Wednesday, July 20, 2011

Things I have learned thus far from my time working in Mersin:

Once a black sheep, always a black sheep.
  • I have realized , without a doubt, that I will always be a (loud mouthed) introvert, someone who voices opinions with no fear or care as to what anyone else thinks, but who also doesn’t live for an audience, and really really really needs her alone time. I would yell as loudly my feminist, socialist, blah-blah-whatever beliefs to an empty room as a crowded hall *or here as the case may be, to an invisible online crowd*. I don’t fit in with “normal” extroverted people, I never will and I am totally okay with this, which I think makes me appear even more the weirdo. Its one thing to be “shy” (which i'm not but sometimes you have to use a simple vocabulary with simple people), but WANT to fit in with the group and look on enviously , because normal functioning dull people understand this, but when you honestly don’t give a damn, you are HAPPY to be alone and WISH you could find more than a random minute in an 8 hour day to sit alone with your lunch…you totally confound them. I love the absurdity of it all, even thought it gets tiresome to have to play along with their requests of “be more active with the students!! Sing a song! Jump up and down for no reason and be totally happy about the blistering temperatures and the fact you are getting paid 2 bucks an hour to babysit dozens of wealthy Turkish kids!!!”. Being a camp counselor is probably the worst suited job for me, but its kind of hilarious really. I wish that I could bond with the black-sheep-type students, the artist bookworm weirdos….but it occurs to me that black sheep students wouldn’t be caught dead in summer camp and are probably busy catching frogs in a polluted river, barefoot and covered in dirt and stealing cookies from their neighbours kitchens, or alone in the park reading disturbing comic books, having begged their parents NOT to send them to summer camp.


  • Fitting in with the theme of being the black sheep, is the archetype of ugly duckling. Now I have been complimented more in the middle east than anywhere else, and over the past decade as well have received many compliments that should, in theory, provide proof to me that I am a very attractive person, and maybe, even dare i say, “pretty". None of them, however, have ever made me actually think “hey..wait, I AM pretty!!” more than a 13 year old boy saying over lunch, to another teacher, in broken English while gesturing to me, “she is very beautiful teacher!!”. It made me blush, because I thought, here is the most genuine opinion, he has no reason to lie and say such a thing, and it MUST be true! haha. It made me so happy. Kaan…I love you! you are the first person whose compliment actually really meant something!!


  • Living with roomate's really sucks sometimes, especially messy Turkish girls that I get the feeling have been somewhat spoiled all their lives and don’t understand the concept that dishes don’t do themselves, and groceries actually cost money! These girls are 24. I don’t understand how this is possible, but i do my best to ignore it by buying my own 'Suzme' yogurt (ridiculously rich and pressed to be almost like a dessert WHILE BEING SOMEHOW STILL LOW FAT OH MY GOD ITS A DREAM COME TRUE) which i then try to hide in the back of the (near empty) fridge.

  • I am not, even though I tried desperately to wear the short shorts and flip flops and have developed a tan that beats even the Turk's ….a beach person.

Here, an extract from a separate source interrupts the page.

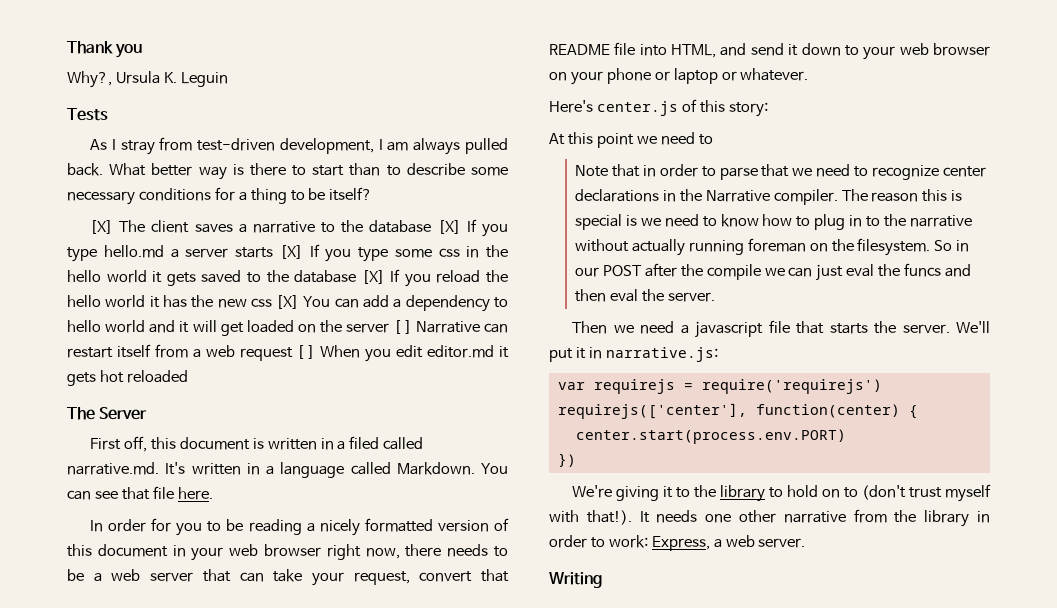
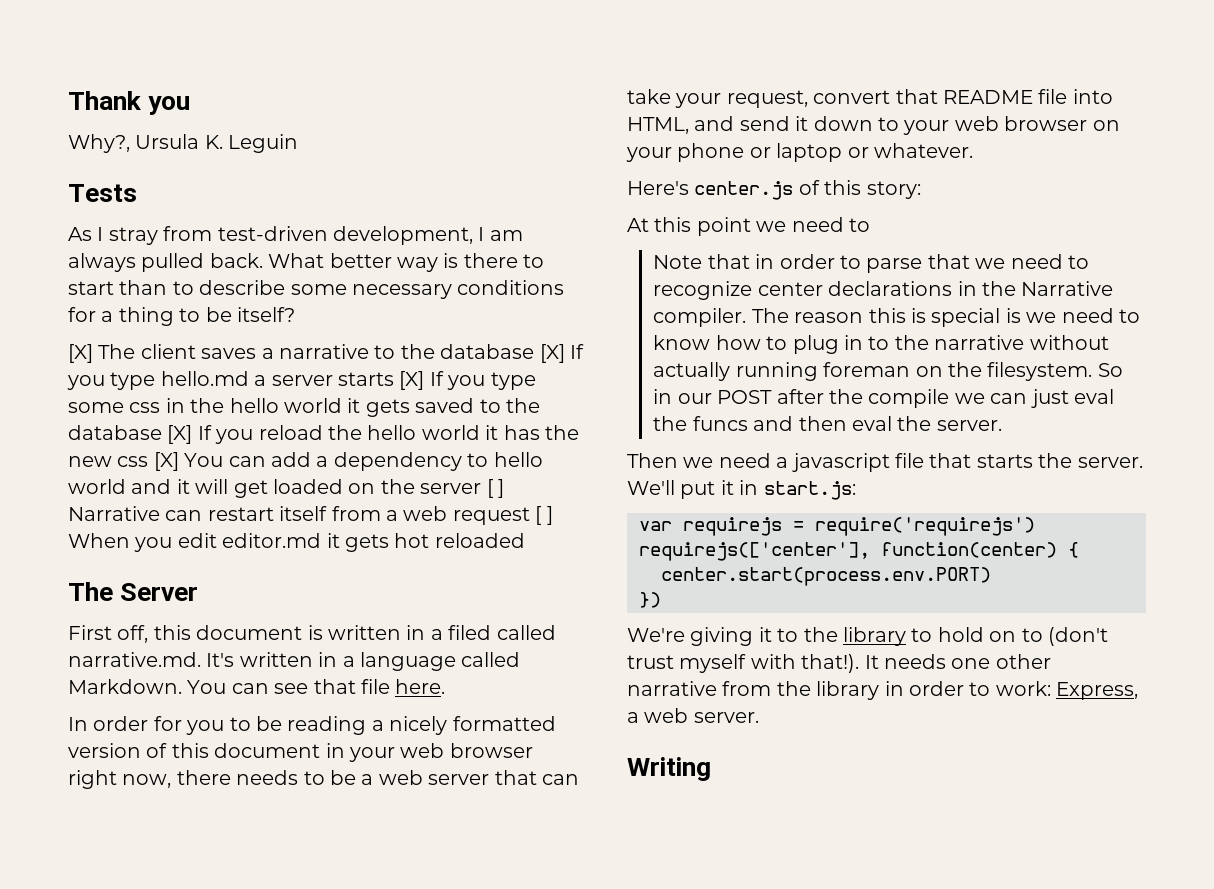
- We'll put it in narrative.js:
+ We'll put it in start.js:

I hate the humidity. I hate the vacant, extroverted, mindless beach people. I hate having to explain why I don’t particularly care for swimming and have people stare at me blankly. I belong in the desert, where the days are hot and the nights are cool, where I can be alone with my thoughts and the stars and the comfortable cocoon of silence… and that’s that. Cappadokkya is literally calling my name at this point.


  • Working fulltime for 150 lira a week really makes one feel like a slave but also makes one develop the greatest attitude of indifference. I eat the giant free breakfasts and lunches and play table tennis when im supposed to be doing something else. I sneak on the internet when im supposed to be building “team spirit” over the lunch break. And I have no fear because what are they going to do’ fire me?? Please! I am only here still because some of these kids are so darn wonderful that i would feel horrible abandoning them.

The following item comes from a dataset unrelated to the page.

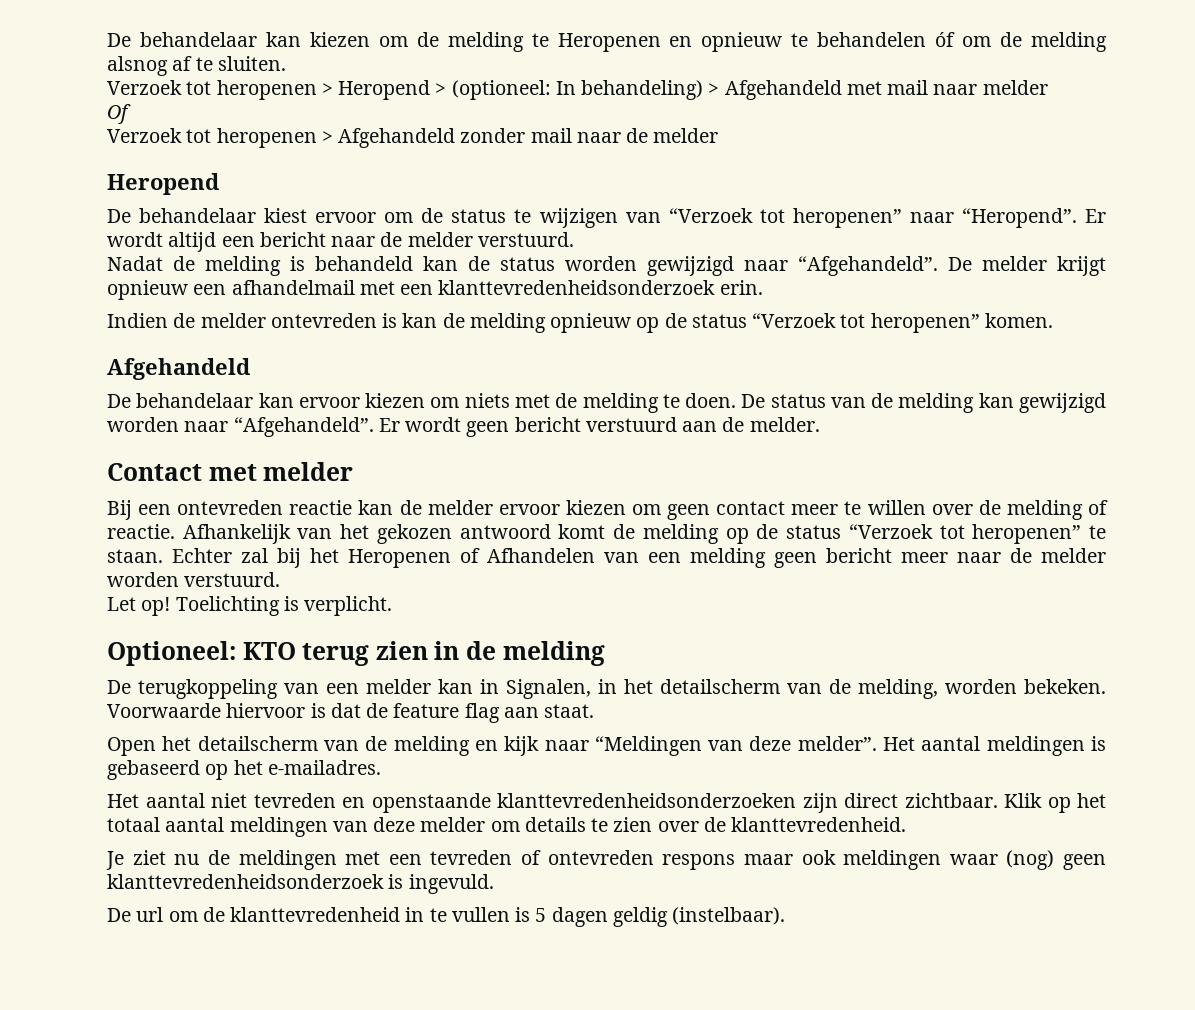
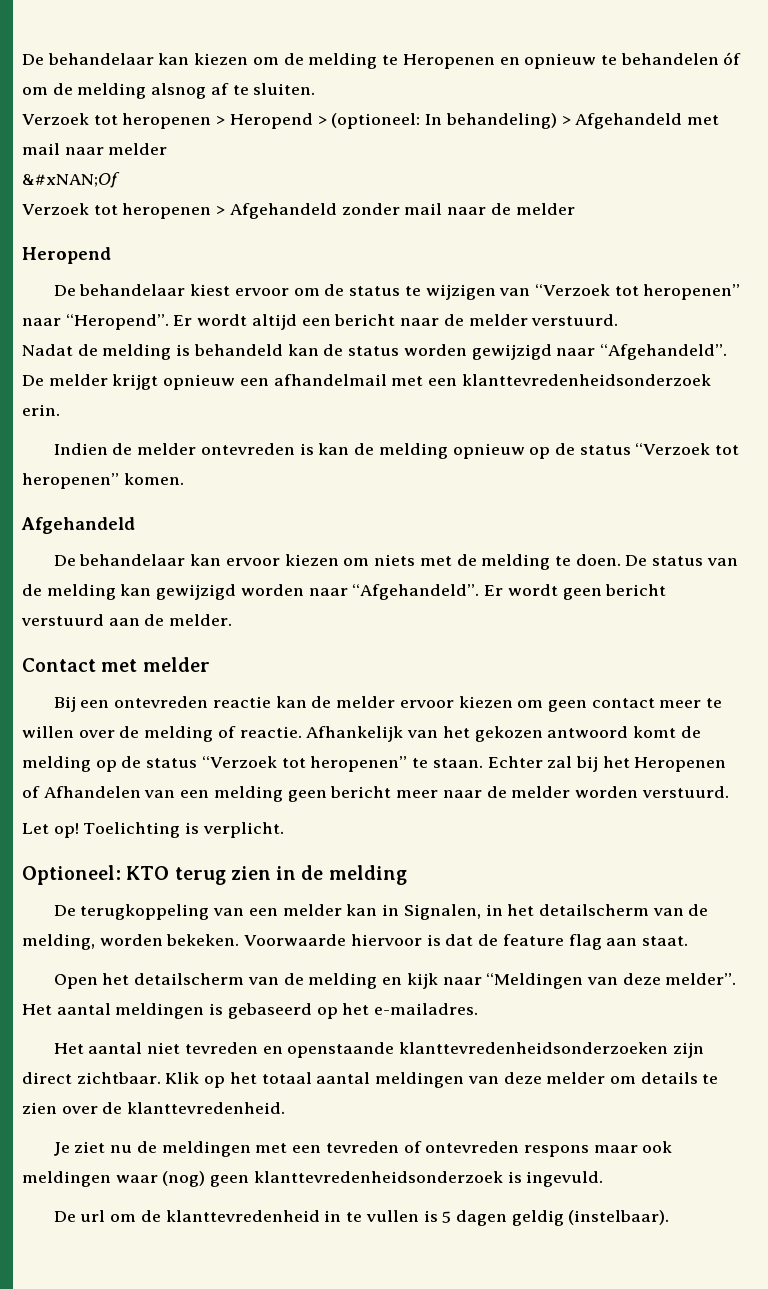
- Of
+ &#xNAN;Of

  • Going to a dentist in Turkey is a very quick, relatively painless experience... though i am slightly unnerved why a root canal is taking 3 separate appointments, nevermind recieving medical care in a country where people think arts-and-crafts glitter causes Cancer (??!!), yet seem to have no issue with the toxic bugspray that plumes in giant smokey clouds around the residential apartments, every single night.